I watched Catfish last night, a documentary made by two brothers and their friend. Basically, one brother is a photographer in New York and he gets sent a painting of a photo he's taken, supposedly painted by Abby, an 8-year old girl in Michigan. The film follows his 'cyber' (Facebook) friendship with her and her mother, father, brother and then his blooming relationship with Megan, her older sister, first on Facebook, then over the phone. Further paintings follow.

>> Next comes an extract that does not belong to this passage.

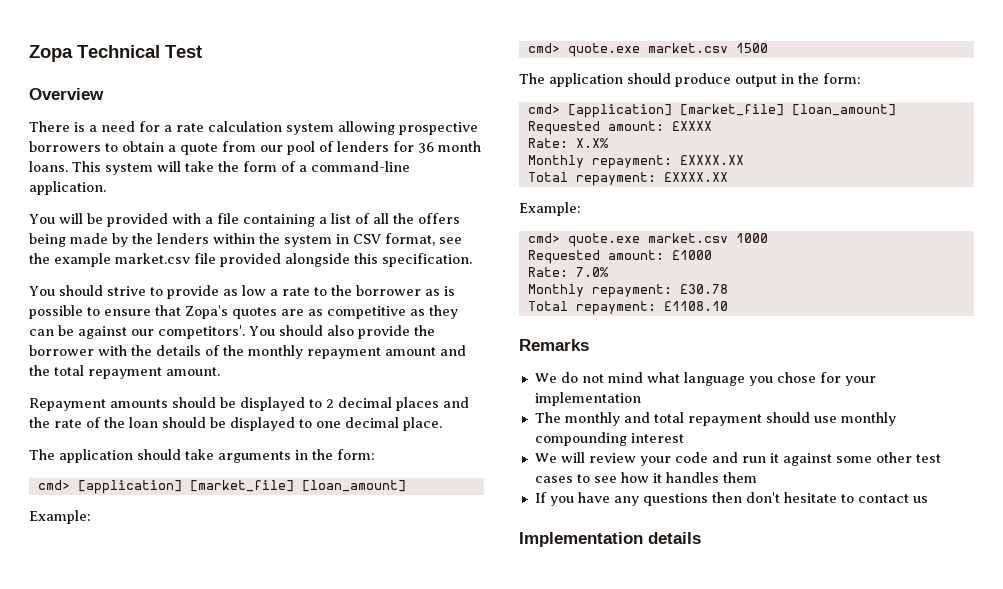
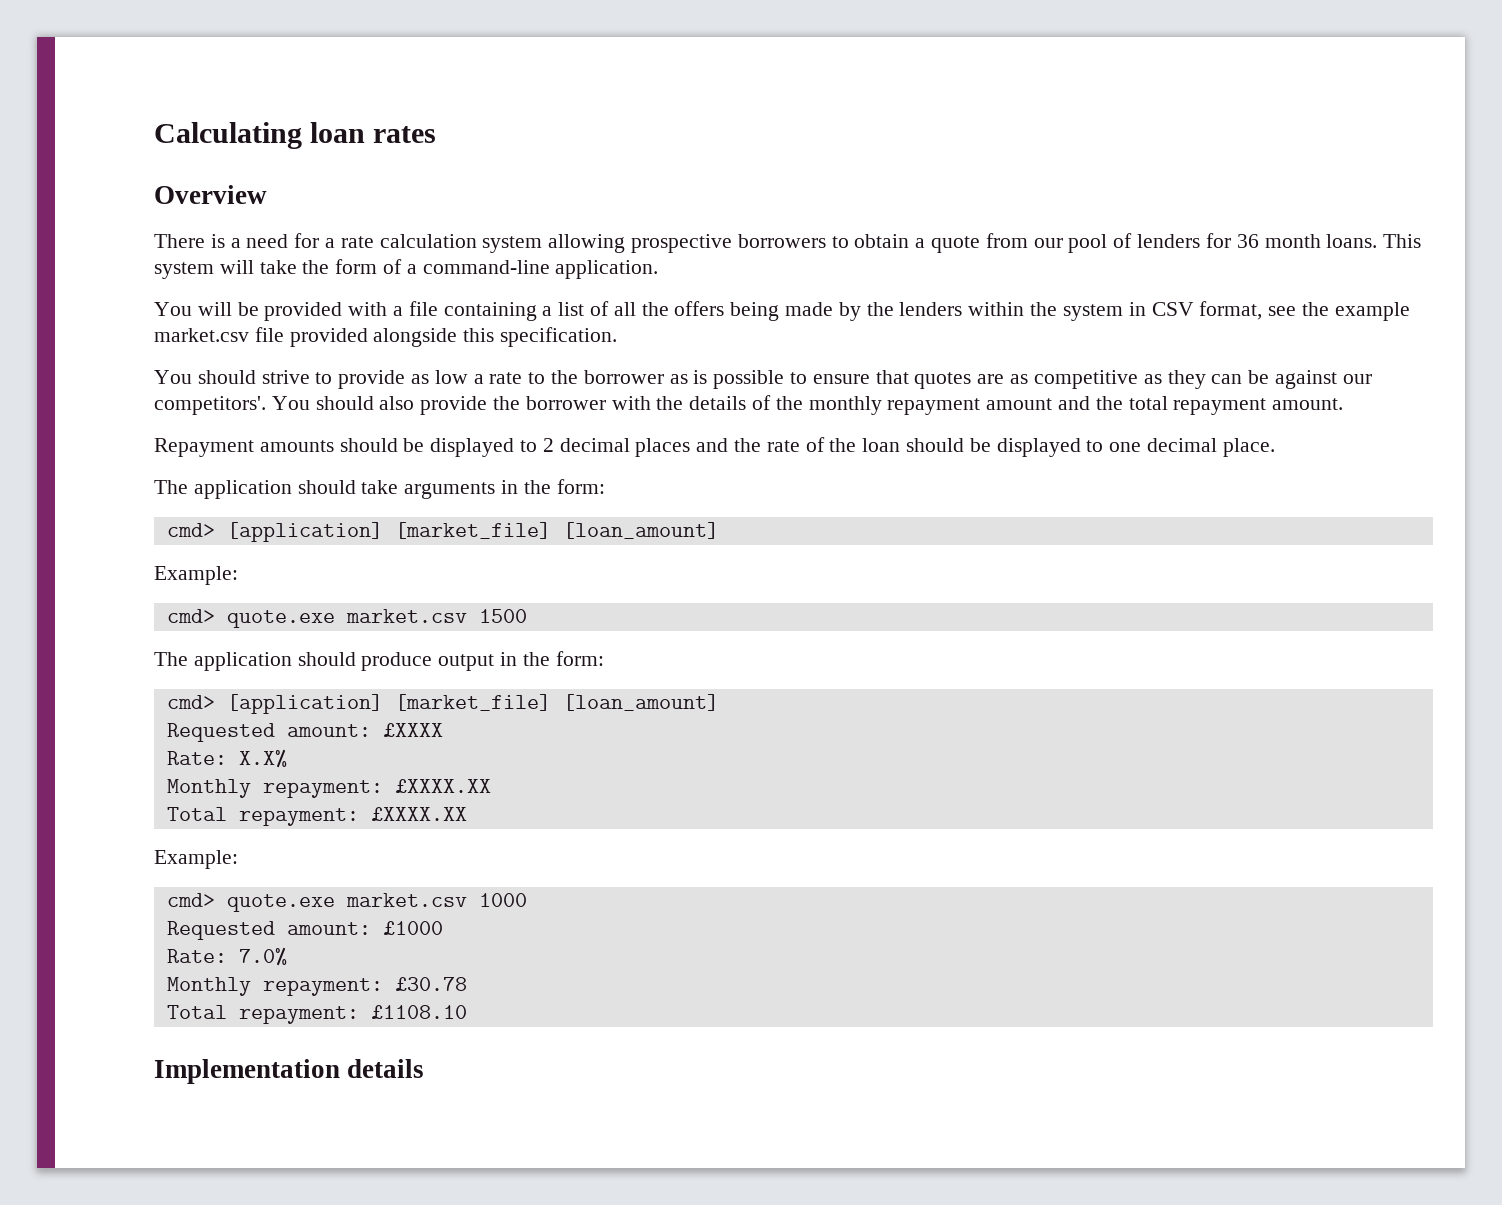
[29,45,202,62] Zopa Technical Test -> [154,122,437,149] Calculating loan rates
[185,305,228,319] Zopa's -> (909, 377) none
[519,339,589,351] [534,372,876,386] [534,392,641,406] [534,412,896,426] [534,432,684,446] [534,452,941,466] [534,472,757,483] [534,492,928,506] // Remarks // We do not mind what language you chose for your implementation // The monthly and total repayment should use monthly compounding interest // We will review your code and run it against some other test cases to see how it handles them // If you have any questions then don't hesitate to contact us -> (467, 1012) none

Over eight months he falls in love with her, becoming friends with her friends on Facebook, looking at pictures, spending hours chatting. Then she sends him a song she says she wrote and sang for him. He Googles it, and they find the song, written and performed by someone else. At this point it all falls apart and they decide to go to the small town where they all supposedly live.
Basically it turns out that, while there is a daughter, Megan, and an Abby, the mother is the painter; the 'Megan' that's he talked to, fallen in love with, divulged all his energy into; the friends; the brother. She has created all their Facebook profiles, talked to him over the phone late into the night. Her awe of him is palpable. His confusion and disappointment obvious.
It is heartbreaking to see as he confronts her, a woman who does not look as she (Abby) has portrayed herself in paintings. She is mortified, sad. At one point she says each of the characters she'd created were a part of her that she longed to be, that she couldn't be, because that's just how life turned out for her.
In reality, she is a woman, living with a husband in small town America (he seemed a bit wanting), looking after his severely retarded, grown-up twin boys from a previous marriage and their daughter, Abby, estranged from her elder daughter, Megan. An artist and story-teller stuck in a life she didn't think she'd be stuck in.
It's fascinating and I'm writing this before I go and do some internet investigation because, as the story unfolds, it becomes hard to believe that it actually, really, happened. It's also fascinating to realise how the world we live in is so stuck on looks. The Megan she created was blonde, buxom, beautiful in the pics (she'd taken pics from some model) which, obviously, helped our young lad to fall for her but, essentially, he'd fallen for her actual being, having not met her 'physically.'
This is a documentary that asks all sorts of questions and exposes many truths. Facebook is a minefield. Human nature is fragile. We all, essentially, just want to be loved.
The movie left me feeling incredibly raw and a bit sad.